CT Registrars Weigh In on SAVE Act Voting Concerns
Connecticut's Secretary of State addresses anxious women voters asking if the SAVE Act could affect their eligibility due to name change issues.
Connecticut Secretary of the State Stephanie Thomas is fielding a surge of anxious questions from women voters worried that federal voting legislation could strip them of their eligibility, and local registrars say they don’t have clear answers to give.
Thomas made the comments after a town hall in Stamford last week, where she said the top concern from attendees was a practical one: do women need to legally change their name, renew their passport, or get new identification documents to stay eligible to vote?
“The number one question we have been getting is from women asking if they should legally change their name or get a new passport or get some form of ID,” Thomas said.
The anxiety centers on the SAVE Act, which is actually three separate pieces of federal legislation bundled under one name. The act would require documentary proof of citizenship to register to vote and additional documentation to cast an absentee ballot. Women who changed their last names after marriage face a specific problem: if the name on a birth certificate doesn’t match the name on current ID, they may need to produce both documents plus a marriage certificate to establish a clear record.
The burden is real.
Thomas, who kept her last name after marrying, said she tried to test how straightforward the fix would be by tracking down her own birth certificate. She couldn’t find it. “I went to the box where I thought it was, but it wasn’t there, and I’m like, ‘oh, no, it’s somewhere in my attic, my basement or my safe deposit box, and I don’t know which, and I still haven’t found it because I’m busy and I haven’t had time to keep looking for it,” Thomas said.
That’s a Secretary of State. For voters without the time or resources to chase down documents across multiple state agencies, the process could be significantly harder.
Registrars divided
Thomas told attendees she believes the SAVE Act is unlikely to become law in its current form. But she said registrars across Connecticut are telling her that planning for contingencies is difficult because directives from the federal level have been unclear. Local offices are already seeing more calls from voters seeking guidance, and registrars don’t yet have a uniform answer to give them.

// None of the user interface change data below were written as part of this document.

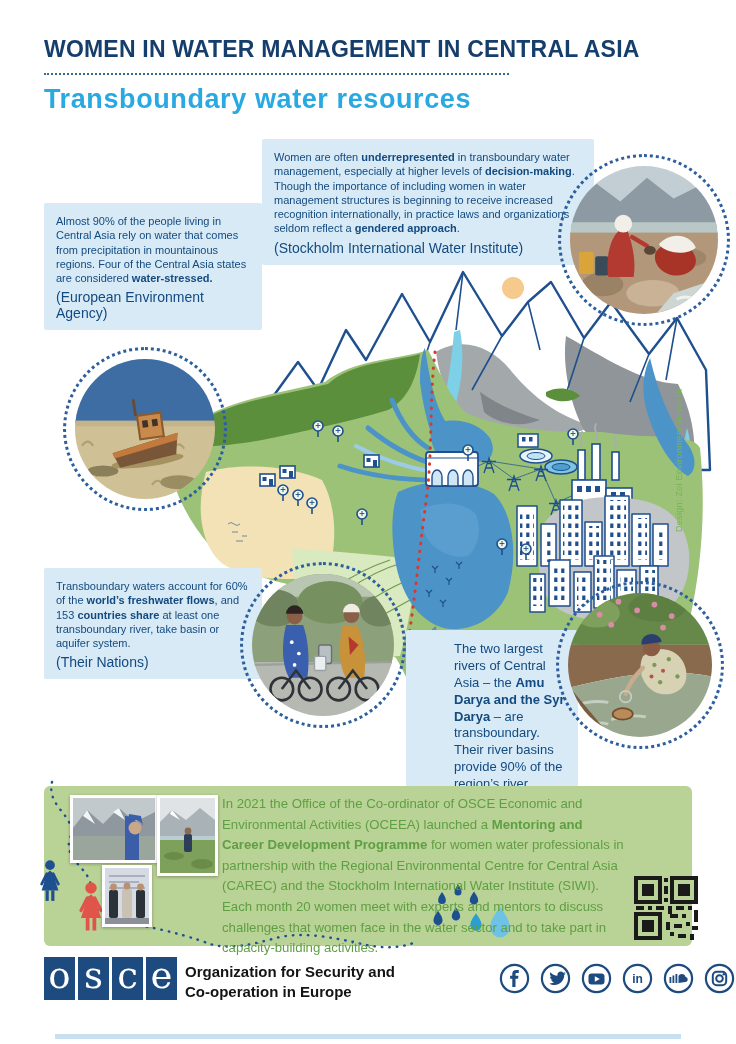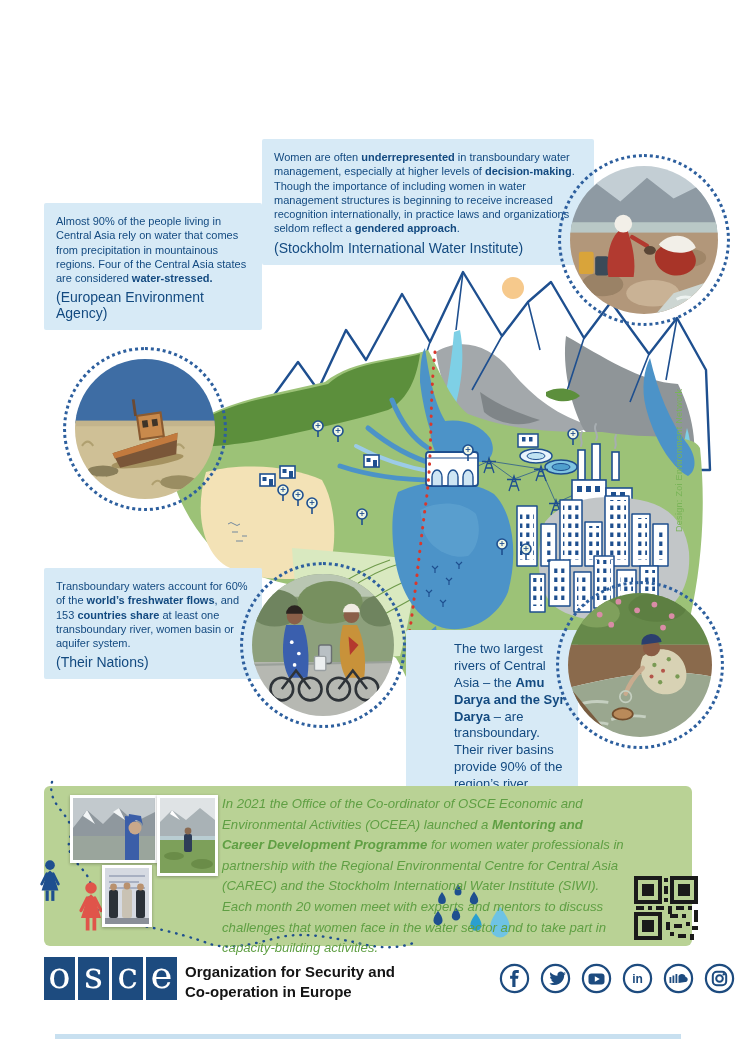"WOMEN IN WATER MANAGEMENT IN" header.hdr { html: none -> <header> <h1>WOMEN IN WATER MANAGEMENT IN CENTRAL ASIA</h1> <div></div> <h2>Transboundary water resources</h2> </header> }
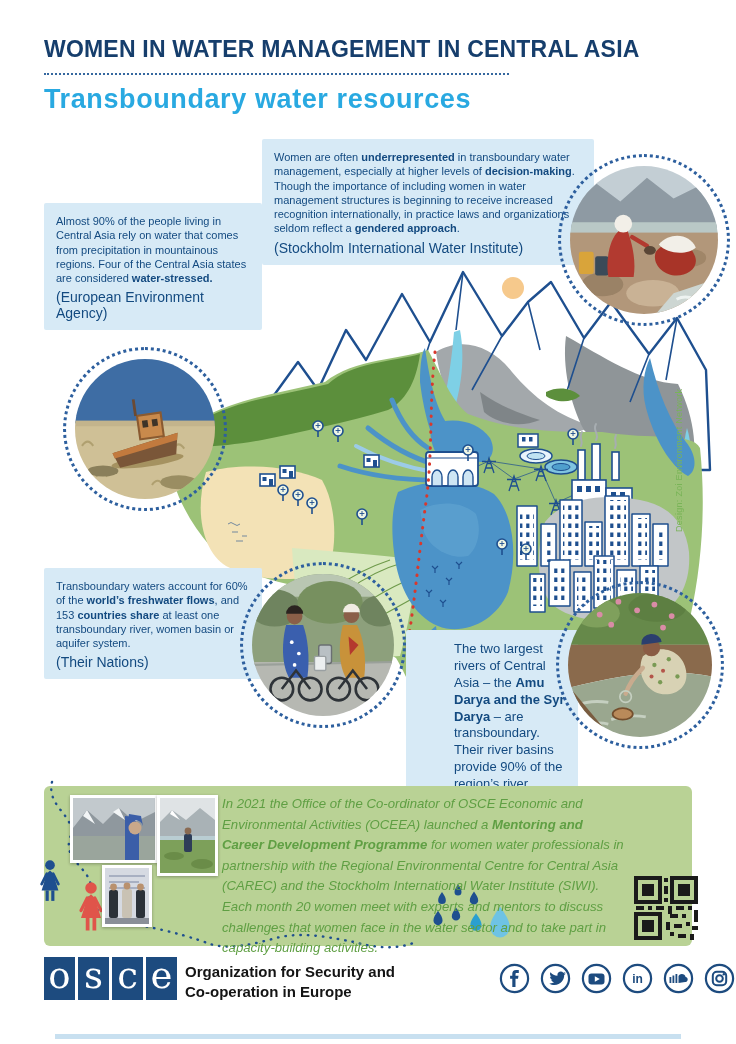"at least one transboundary river," span { text: women -> take }
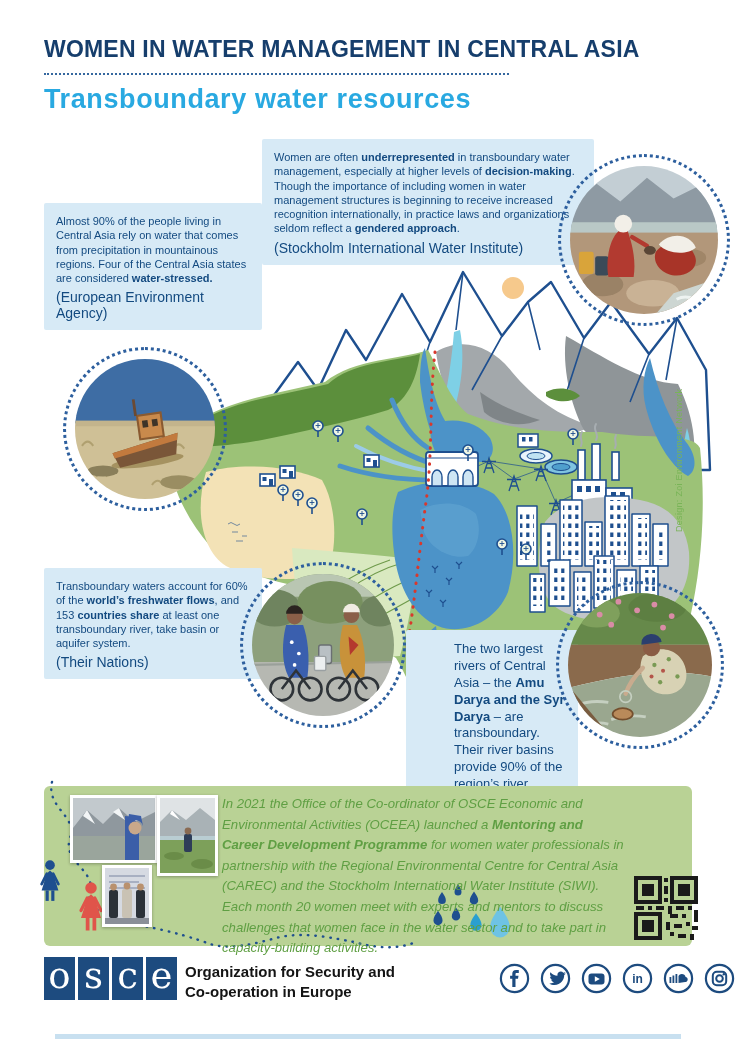"In 2021 the Office of" .programme { font-style: italic -> none }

Not all registrars share Thomas’s skepticism about stricter requirements. CT Mirror spoke with two Republican registrars who said they support tighter documentation rules, pointing to the 2023 Bridgeport mayoral primary as a reason the system needs more safeguards.
Louis DeCillio, the Republican Registrar of Voters in Stratford, said he backs added requirements, even as he acknowledged that municipalities don’t yet know how they’d carry out any changes mandated by federal law. He was dismissive of concerns about the burden on women voters who changed their names after marriage.
“If they have a birth certificate with a different name and then they show their marriage certificate with their new name, that should be the fix,” DeCillio said. “What’s so hard about that?”
Voting rights advocates would say quite a lot is hard about it. Obtaining a certified copy of a birth certificate from the Connecticut Department of Public Health costs money and takes time. For voters who were born out of state, the process involves contacting a different state’s vital records office, with varying fees and processing times. Married women who took their husband’s name and have since divorced face an additional layer of documentation.
What CT voters should know now
Thomas’s office has been making the rounds at community events to answer questions, but the situation is fluid. The Connecticut Secretary of the State’s office maintains updated voter registration guidance and is the most reliable resource for voters who aren’t sure what, if anything, they need to do right now.
Thomas has been direct with voters: don’t change your registration or rush to get new documents based on a law that hasn’t passed. The concern is that fear alone could push eligible voters to take unnecessary steps or, worse, disengage entirely before any federal rule takes effect.
Connecticut’s voter registration deadline for a given election typically falls 7 days before Election Day. Voters who are already registered and haven’t changed their name since registering have no immediate action to take under current Connecticut law.
What registrars are watching for is whether Congress advances any version of the SAVE Act before the 2026 midterm elections, and whether federal agencies issue clearer guidance on implementation if it does pass. Thomas said her office will continue holding public forums to address voter questions as the situation develops.